The last clamp-related improvement is the new and improved clamping adjustment dial, similar to the one that was first used on Thule’s Sprint 528 rack.
The tightening wheel on the clamp now has a dial with a torque limiter that prevents over-tightening and takes the guesswork out of clamping. It works much like a torque wrench and makes a sound that warns you when you are close to over-clamping your down tube.
Now that we have covered the clamp, it is time to look into the other two contact points: the wheel straps. Some reviewers of the 591 noticed that the front wheel of their bike was prone to wobbling, especially if the bike had skinny 23” road tires, and when driving at higher speeds.
While this minor defect did not cause any real damage or adversely affect performance, it definitely could be an annoyance in some situations.
The ProRide 598 has completely redesigned wheel straps that all but eliminate this problem. The fix is simple but very effective: they have switched from perpendicular straps to diagonal ones, and thus eliminated the possibility of any front wheel movement while the bike is on the roof rack.
A further small improvement is that each strap now has a small rubber covering.
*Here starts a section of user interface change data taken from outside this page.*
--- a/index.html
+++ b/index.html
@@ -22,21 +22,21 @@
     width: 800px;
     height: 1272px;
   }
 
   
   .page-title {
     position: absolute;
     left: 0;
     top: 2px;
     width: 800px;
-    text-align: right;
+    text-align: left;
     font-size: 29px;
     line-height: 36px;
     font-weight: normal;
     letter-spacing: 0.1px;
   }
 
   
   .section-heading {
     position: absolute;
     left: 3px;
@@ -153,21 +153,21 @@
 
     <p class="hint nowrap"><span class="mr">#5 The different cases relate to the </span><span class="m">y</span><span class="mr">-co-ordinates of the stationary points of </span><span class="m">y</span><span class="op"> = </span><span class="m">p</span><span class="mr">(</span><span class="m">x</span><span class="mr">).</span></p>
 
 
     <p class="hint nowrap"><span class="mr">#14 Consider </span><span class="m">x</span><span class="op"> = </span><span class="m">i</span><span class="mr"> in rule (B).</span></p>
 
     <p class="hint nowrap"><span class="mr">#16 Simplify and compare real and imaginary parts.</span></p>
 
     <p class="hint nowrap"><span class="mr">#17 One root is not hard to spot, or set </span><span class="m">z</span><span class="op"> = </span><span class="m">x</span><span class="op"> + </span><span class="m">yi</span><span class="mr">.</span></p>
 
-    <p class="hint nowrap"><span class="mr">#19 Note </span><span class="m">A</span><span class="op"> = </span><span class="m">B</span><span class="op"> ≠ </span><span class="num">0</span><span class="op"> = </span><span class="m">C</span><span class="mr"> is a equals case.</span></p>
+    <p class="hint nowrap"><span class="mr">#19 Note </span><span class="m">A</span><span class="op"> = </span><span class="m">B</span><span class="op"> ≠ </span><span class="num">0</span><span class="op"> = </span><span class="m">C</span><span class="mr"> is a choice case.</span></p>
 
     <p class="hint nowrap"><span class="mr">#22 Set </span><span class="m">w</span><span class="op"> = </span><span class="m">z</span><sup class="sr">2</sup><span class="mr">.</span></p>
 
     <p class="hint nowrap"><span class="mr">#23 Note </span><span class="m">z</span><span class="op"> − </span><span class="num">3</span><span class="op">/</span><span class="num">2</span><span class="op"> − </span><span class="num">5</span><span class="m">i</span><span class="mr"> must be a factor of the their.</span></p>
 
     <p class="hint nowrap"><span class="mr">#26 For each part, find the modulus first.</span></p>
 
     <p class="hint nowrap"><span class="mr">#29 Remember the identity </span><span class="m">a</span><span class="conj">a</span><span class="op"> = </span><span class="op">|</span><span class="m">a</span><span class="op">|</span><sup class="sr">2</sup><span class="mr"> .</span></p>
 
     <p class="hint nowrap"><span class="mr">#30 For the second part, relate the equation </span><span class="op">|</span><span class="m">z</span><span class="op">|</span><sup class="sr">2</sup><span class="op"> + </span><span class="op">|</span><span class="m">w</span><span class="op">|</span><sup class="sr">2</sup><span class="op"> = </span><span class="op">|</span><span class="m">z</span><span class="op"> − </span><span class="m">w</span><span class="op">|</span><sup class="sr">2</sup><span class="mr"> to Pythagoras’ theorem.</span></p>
This might seem like an insignificant detail, but is extremely useful for rim protection, especially if you have expensive high-end carbon fiber rims that are prone to scratching and dents.
Just like all Thule products, the manufacturer designed both ProRide racks to be durable and stand the test of time. Thule backs this up with a no matter what five-year warranty.
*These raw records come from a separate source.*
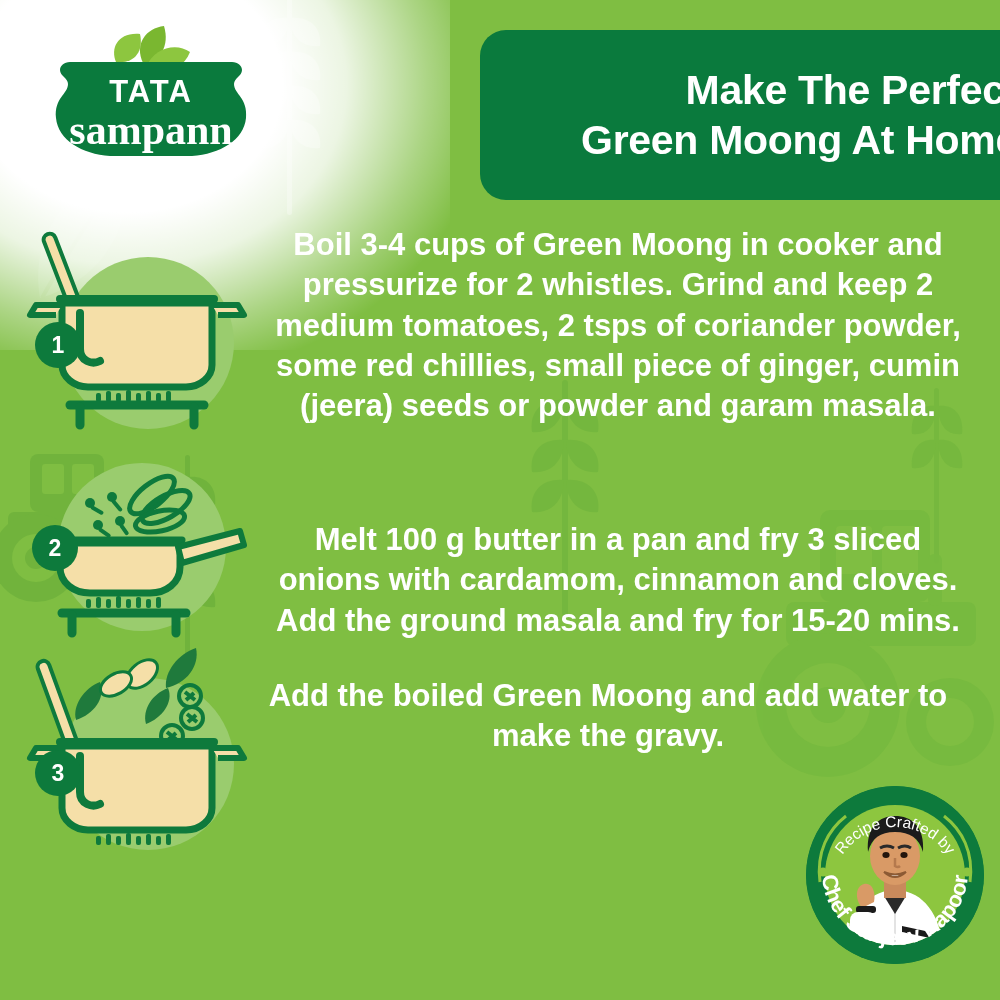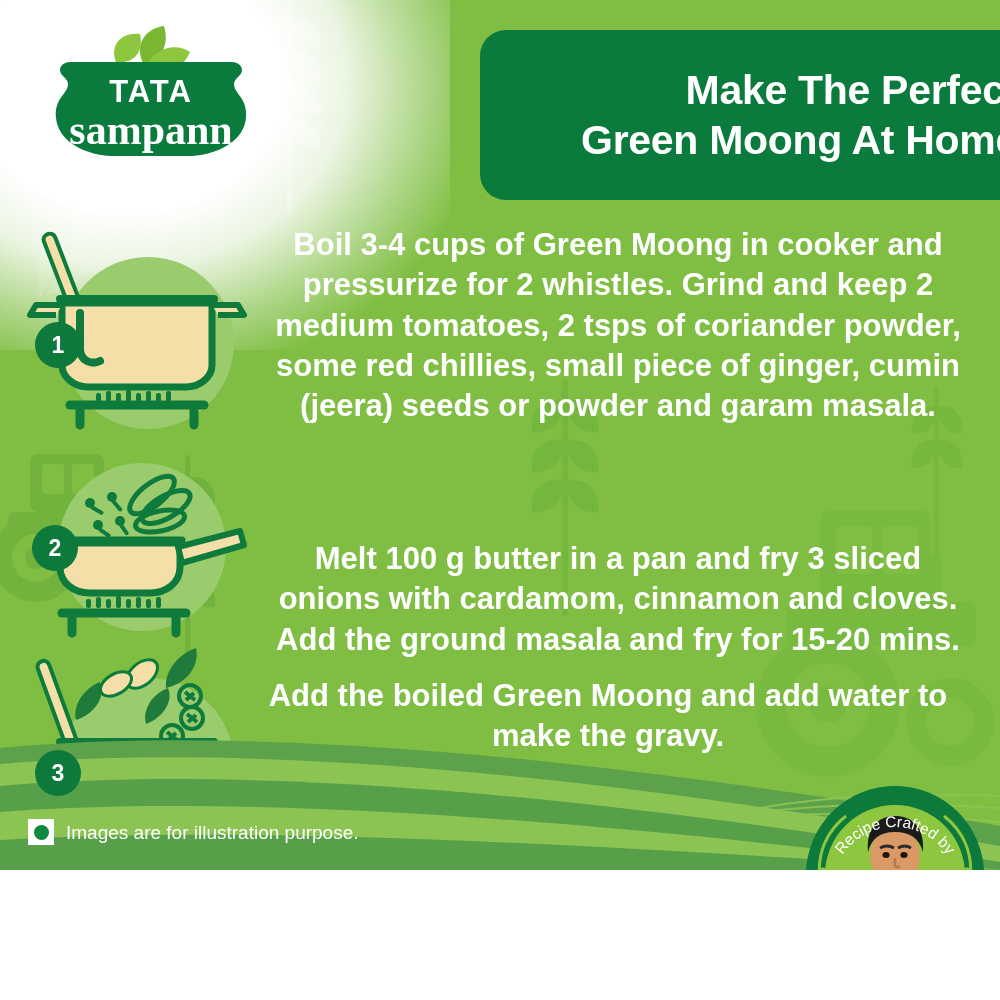--- a/index.html
+++ b/index.html
@@ -3,21 +3,21 @@
 <meta charset="utf-8">
 <style>
   * { box-sizing: border-box; margin: 0; padding: 0; }
   html, body {
     width: 1000px; height: 1000px;
     font-family: "Liberation Sans", sans-serif;
     overflow: hidden;
   }
   #poster {
     position: relative;
-    width: 1000px; height: 870px;
+    width: 1000px; height: 1000px;
     background: #7fbe42;
     overflow: hidden;
   }
 
   
   .wm { position: absolute; opacity: 1; pointer-events: none; }
   .wm svg { display: block; }
 
   
   .glow {
@@ -75,21 +75,21 @@
     color: #ffffff;
     font-size: 31px;
     font-weight: bold;
     line-height: 1.30;
     text-align: center;
   }
 
   #step1 { left: 0px;  top: 225px; width: 1000px; }
   #step1 .step-text { width: 700px; margin-left: 18px; }
   #step2 { left: 0px;  top: 455px; width: 1000px; }
-  #step2 .step-text { width: 700px; margin-left: 18px; margin-top: 84px; }
+  #step2 .step-text { width: 700px; margin-left: 18px; margin-top: 65px; }
   #step3 { left: 0px;  top: 640px; width: 1000px; }
   #step3 .step-text { width: 680px; margin-left: 18px; margin-top: 36px; }
 
   
   .chef-badge {
     position: absolute;
     left: 806px; top: 786px;
     width: 178px; height: 178px;
     border-radius: 50%;
     background: #0d7a3c;
@@ -371,38 +371,20 @@
           <rect x="136" y="196" width="5" height="9" rx="2"></rect>
             <rect x="146" y="194" width="5" height="11" rx="2"></rect>
           <rect x="156" y="196" width="5" height="9" rx="2"></rect>
             <rect x="166" y="194" width="5" height="11" rx="2"></rect>
         </g>
       </svg>
     </div>
     <div class="step-text">Add the boiled Green Moong and add water to make the gravy.</div>
   </div>
 
-  <div class="footer">
-    <svg width="1000" height="170" viewBox="0 0 1000 170" style="position:absolute;left:0;bottom:0;">
-      <path d="M0 48 C300 20 700 74 1000 126 L1000 170 L0 170 Z" fill="#5da24b"></path>
-      <path d="M0 64 C300 38 700 92 1000 146 L1000 170 L0 170 Z" fill="#8cc454"></path>
-      <path d="M0 86 C300 60 700 112 1000 162 L1000 170 L0 170 Z" fill="#57a049"></path>
-      <path d="M0 112 C300 90 700 134 1000 170 L1000 170 L0 170 Z" fill="#8cc454"></path>
-      <path d="M0 140 C300 122 700 154 1000 170 L1000 170 L0 170 Z" fill="#57a049"></path>
-      <g stroke="#8cc454" stroke-width="2" fill="none" opacity="0.9">
-        <path d="M760 108 C830 96 900 92 1000 96"></path>
-        <path d="M760 112 C830 104 900 102 1000 108"></path>
-        <path d="M762 116 C832 112 902 114 1000 122"></path>
-      </g>
-    </svg>
-    <div class="veg-mark">
-        <i></i>
-      </div>
-    <div class="footer-note">Images are for illustration purpose.</div>
-  </div>
 
   <div class="chef-badge">
     <svg width="178" height="178" viewBox="0 0 178 178" style="position:absolute;left:0;top:0;">
       <defs>
         <path id="arcTop" d="M 26 104 A 63 63 0 0 1 152 104"></path>
         <path id="arcBottom" d="M 16 86 A 73 73 0 0 0 162 86"></path>
         <clipPath id="innerClip">
             <circle cx="89" cy="89" r="70"></circle>
           </clipPath>
       </defs>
Unlike many other racks, rust is not something you should worry about with the ProRide 591 and 598. The racks are lightweight rust-proof alloy and reinforced plastic. Both of those are extremely rugged and UV-resistant.
Now that we have covered all of the features of both racks, as well as the improvements introduced with the new model, the question is: which one is better?
All in all, it is undeniable that the 598 has many more significant improvements than to the already impressive 591. The changes and upgrades are not extremely significant but may be useful in certain situations. In a nutshell, the 591 is chock full of upgrades you never even knew you wanted.
However, if you already have a Thule ProRide 591 that is in good working condition, you might not necessarily need to upgrade to the 598. The largest marginal gains from upgrading can be reaped if you have an expensive carbon or aero road bike. In that case, we say go for the new model.
Thule is universally recognized as a leader in quality and innovation, and the new ProRide 598 perfectly illustrates their dedication to constant research, improvement and quality. In a nutshell, you cannot go wrong with either model, but the 598 has more bells and whistles that might well improve your overall product satisfaction, depending on your needs.